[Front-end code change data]

- - -

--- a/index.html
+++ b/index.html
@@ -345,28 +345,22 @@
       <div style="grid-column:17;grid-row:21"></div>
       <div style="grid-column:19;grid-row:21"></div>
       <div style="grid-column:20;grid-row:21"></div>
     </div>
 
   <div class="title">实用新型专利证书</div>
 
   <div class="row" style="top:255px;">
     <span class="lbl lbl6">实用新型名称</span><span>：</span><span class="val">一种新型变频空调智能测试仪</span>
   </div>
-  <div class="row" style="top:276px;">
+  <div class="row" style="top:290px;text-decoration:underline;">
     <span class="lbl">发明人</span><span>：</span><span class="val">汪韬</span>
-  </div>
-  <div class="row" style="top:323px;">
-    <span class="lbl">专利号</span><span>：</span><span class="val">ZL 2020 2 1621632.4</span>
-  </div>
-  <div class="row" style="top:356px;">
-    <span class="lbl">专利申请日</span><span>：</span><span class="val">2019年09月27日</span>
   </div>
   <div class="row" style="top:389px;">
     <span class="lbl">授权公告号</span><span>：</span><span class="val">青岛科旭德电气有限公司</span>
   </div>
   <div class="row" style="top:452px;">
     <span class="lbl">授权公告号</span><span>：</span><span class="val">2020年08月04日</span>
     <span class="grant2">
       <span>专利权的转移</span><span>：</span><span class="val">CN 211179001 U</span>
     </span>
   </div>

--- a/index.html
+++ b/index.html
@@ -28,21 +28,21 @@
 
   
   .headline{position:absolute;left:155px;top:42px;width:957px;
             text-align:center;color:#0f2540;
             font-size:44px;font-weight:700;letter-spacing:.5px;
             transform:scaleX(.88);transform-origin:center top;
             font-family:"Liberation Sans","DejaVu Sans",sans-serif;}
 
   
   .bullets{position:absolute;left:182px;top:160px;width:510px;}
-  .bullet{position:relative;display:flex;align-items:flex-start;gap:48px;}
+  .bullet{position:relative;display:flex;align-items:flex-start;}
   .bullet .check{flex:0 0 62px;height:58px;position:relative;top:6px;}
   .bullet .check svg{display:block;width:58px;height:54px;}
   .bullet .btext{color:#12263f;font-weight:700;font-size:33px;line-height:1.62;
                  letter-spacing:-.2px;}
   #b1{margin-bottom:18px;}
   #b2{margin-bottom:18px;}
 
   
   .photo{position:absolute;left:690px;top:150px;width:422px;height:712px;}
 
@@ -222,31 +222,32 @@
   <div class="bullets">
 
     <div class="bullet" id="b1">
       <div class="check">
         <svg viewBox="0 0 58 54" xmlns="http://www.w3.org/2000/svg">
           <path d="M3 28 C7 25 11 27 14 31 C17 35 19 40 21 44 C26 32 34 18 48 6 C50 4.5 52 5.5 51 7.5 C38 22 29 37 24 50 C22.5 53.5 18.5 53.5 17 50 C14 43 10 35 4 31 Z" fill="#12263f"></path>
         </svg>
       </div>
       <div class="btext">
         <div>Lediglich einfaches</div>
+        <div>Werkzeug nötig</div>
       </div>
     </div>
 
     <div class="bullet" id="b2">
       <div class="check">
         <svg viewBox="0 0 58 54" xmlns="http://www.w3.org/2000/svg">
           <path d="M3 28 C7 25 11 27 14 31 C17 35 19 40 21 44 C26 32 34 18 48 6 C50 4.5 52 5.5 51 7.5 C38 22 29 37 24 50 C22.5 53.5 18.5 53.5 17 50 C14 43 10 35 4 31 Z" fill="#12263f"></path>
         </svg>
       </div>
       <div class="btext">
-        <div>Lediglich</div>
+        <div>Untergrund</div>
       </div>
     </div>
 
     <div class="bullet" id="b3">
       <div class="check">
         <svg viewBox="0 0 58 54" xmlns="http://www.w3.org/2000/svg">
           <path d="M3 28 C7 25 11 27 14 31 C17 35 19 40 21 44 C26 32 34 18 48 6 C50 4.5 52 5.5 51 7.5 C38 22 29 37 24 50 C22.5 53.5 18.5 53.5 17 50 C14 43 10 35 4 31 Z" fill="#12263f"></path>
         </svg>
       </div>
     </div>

- - -

● Work to complete: The answer should reproduce each entry above in full.

● Reply:
--- a/index.html
+++ b/index.html
@@ -345,28 +345,22 @@
       <div style="grid-column:17;grid-row:21"></div>
       <div style="grid-column:19;grid-row:21"></div>
       <div style="grid-column:20;grid-row:21"></div>
     </div>
 
   <div class="title">实用新型专利证书</div>
 
   <div class="row" style="top:255px;">
     <span class="lbl lbl6">实用新型名称</span><span>：</span><span class="val">一种新型变频空调智能测试仪</span>
   </div>
-  <div class="row" style="top:276px;">
+  <div class="row" style="top:290px;text-decoration:underline;">
     <span class="lbl">发明人</span><span>：</span><span class="val">汪韬</span>
-  </div>
-  <div class="row" style="top:323px;">
-    <span class="lbl">专利号</span><span>：</span><span class="val">ZL 2020 2 1621632.4</span>
-  </div>
-  <div class="row" style="top:356px;">
-    <span class="lbl">专利申请日</span><span>：</span><span class="val">2019年09月27日</span>
   </div>
   <div class="row" style="top:389px;">
     <span class="lbl">授权公告号</span><span>：</span><span class="val">青岛科旭德电气有限公司</span>
   </div>
   <div class="row" style="top:452px;">
     <span class="lbl">授权公告号</span><span>：</span><span class="val">2020年08月04日</span>
     <span class="grant2">
       <span>专利权的转移</span><span>：</span><span class="val">CN 211179001 U</span>
     </span>
   </div>

--- a/index.html
+++ b/index.html
@@ -28,21 +28,21 @@
 
   
   .headline{position:absolute;left:155px;top:42px;width:957px;
             text-align:center;color:#0f2540;
             font-size:44px;font-weight:700;letter-spacing:.5px;
             transform:scaleX(.88);transform-origin:center top;
             font-family:"Liberation Sans","DejaVu Sans",sans-serif;}
 
   
   .bullets{position:absolute;left:182px;top:160px;width:510px;}
-  .bullet{position:relative;display:flex;align-items:flex-start;gap:48px;}
+  .bullet{position:relative;display:flex;align-items:flex-start;}
   .bullet .check{flex:0 0 62px;height:58px;position:relative;top:6px;}
   .bullet .check svg{display:block;width:58px;height:54px;}
   .bullet .btext{color:#12263f;font-weight:700;font-size:33px;line-height:1.62;
                  letter-spacing:-.2px;}
   #b1{margin-bottom:18px;}
   #b2{margin-bottom:18px;}
 
   
   .photo{position:absolute;left:690px;top:150px;width:422px;height:712px;}
 
@@ -222,31 +222,32 @@
   <div class="bullets">
 
     <div class="bullet" id="b1">
       <div class="check">
         <svg viewBox="0 0 58 54" xmlns="http://www.w3.org/2000/svg">
           <path d="M3 28 C7 25 11 27 14 31 C17 35 19 40 21 44 C26 32 34 18 48 6 C50 4.5 52 5.5 51 7.5 C38 22 29 37 24 50 C22.5 53.5 18.5 53.5 17 50 C14 43 10 35 4 31 Z" fill="#12263f"></path>
         </svg>
       </div>
       <div class="btext">
         <div>Lediglich einfaches</div>
+        <div>Werkzeug nötig</div>
       </div>
     </div>
 
     <div class="bullet" id="b2">
       <div class="check">
         <svg viewBox="0 0 58 54" xmlns="http://www.w3.org/2000/svg">
           <path d="M3 28 C7 25 11 27 14 31 C17 35 19 40 21 44 C26 32 34 18 48 6 C50 4.5 52 5.5 51 7.5 C38 22 29 37 24 50 C22.5 53.5 18.5 53.5 17 50 C14 43 10 35 4 31 Z" fill="#12263f"></path>
         </svg>
       </div>
       <div class="btext">
-        <div>Lediglich</div>
+        <div>Untergrund</div>
       </div>
     </div>
 
     <div class="bullet" id="b3">
       <div class="check">
         <svg viewBox="0 0 58 54" xmlns="http://www.w3.org/2000/svg">
           <path d="M3 28 C7 25 11 27 14 31 C17 35 19 40 21 44 C26 32 34 18 48 6 C50 4.5 52 5.5 51 7.5 C38 22 29 37 24 50 C22.5 53.5 18.5 53.5 17 50 C14 43 10 35 4 31 Z" fill="#12263f"></path>
         </svg>
       </div>
     </div>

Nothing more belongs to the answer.